→ ASSIGNMENT: In the entries that follow, how many lines contain the word "wall"? Answer with the number only.

(Stored items)
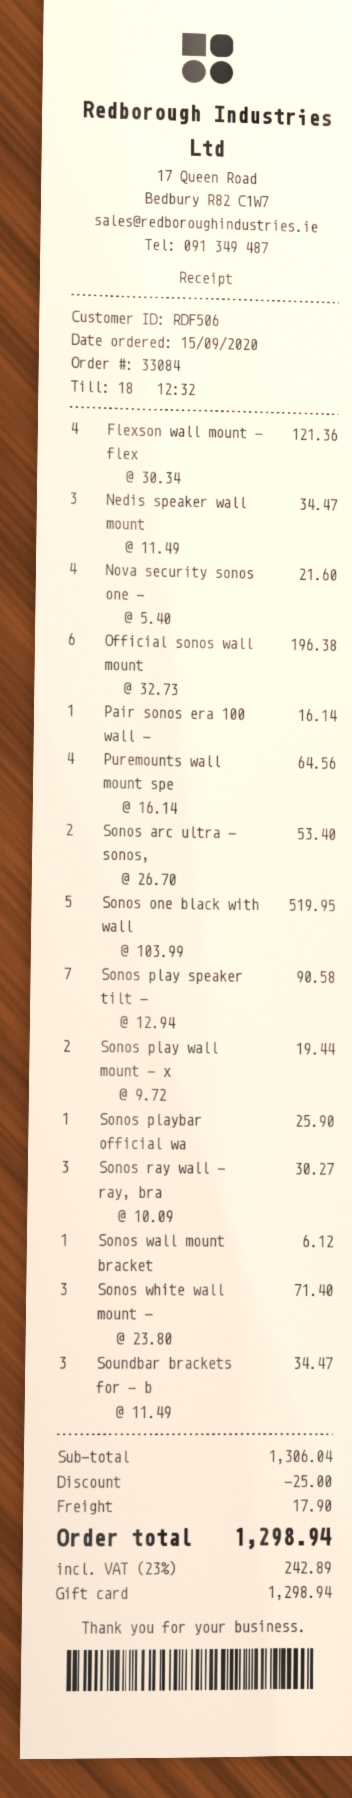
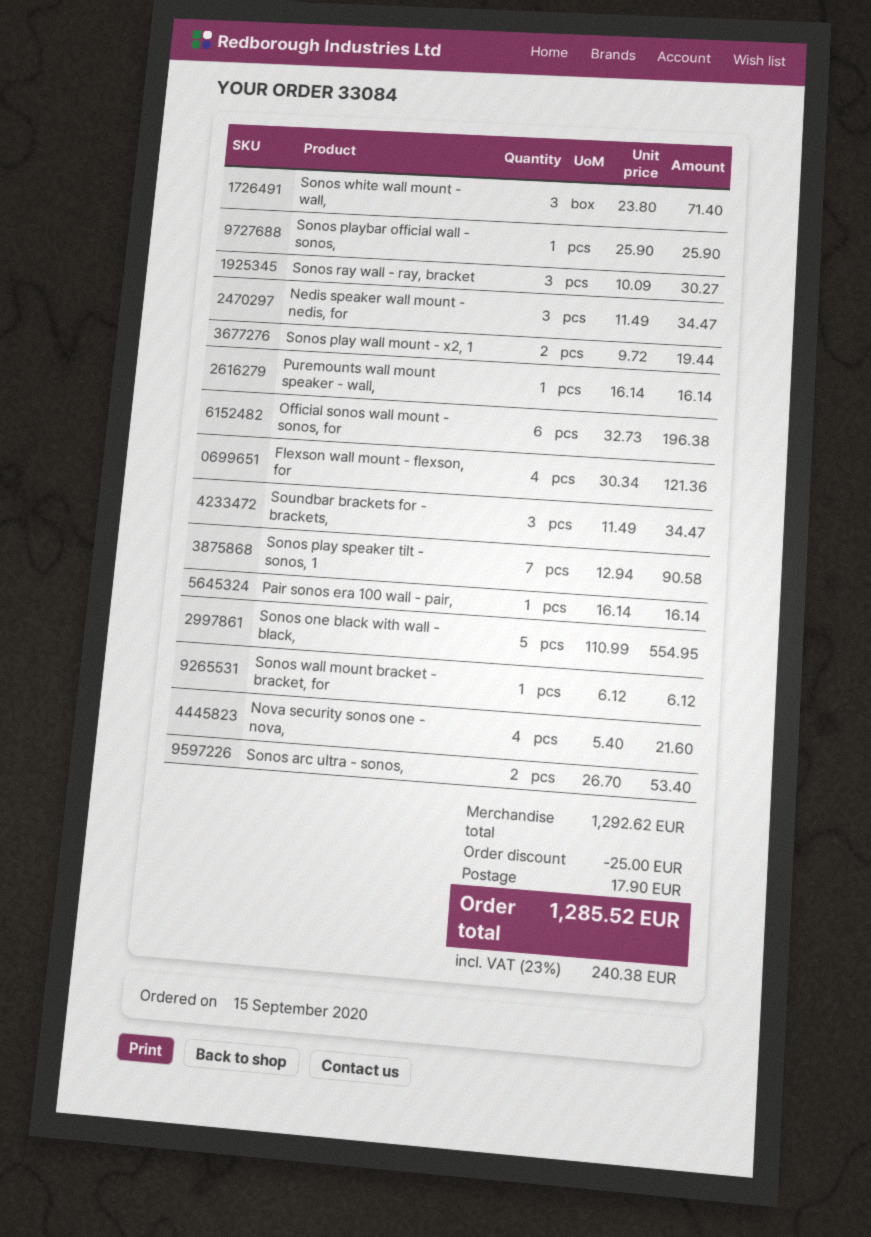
Puremounts wall mount spe: 4 x 16.14 = 64.56 -> 1 x 16.14 = 16.14
Sonos one black with wall: 5 x 103.99 = 519.95 -> 5 x 110.99 = 554.95
subtotal: 1306.04 -> 1292.62
tax: 23% = 242.89 -> 23% = 240.38
total: 1298.94 -> 1285.52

→ ANSWER SECTION: 2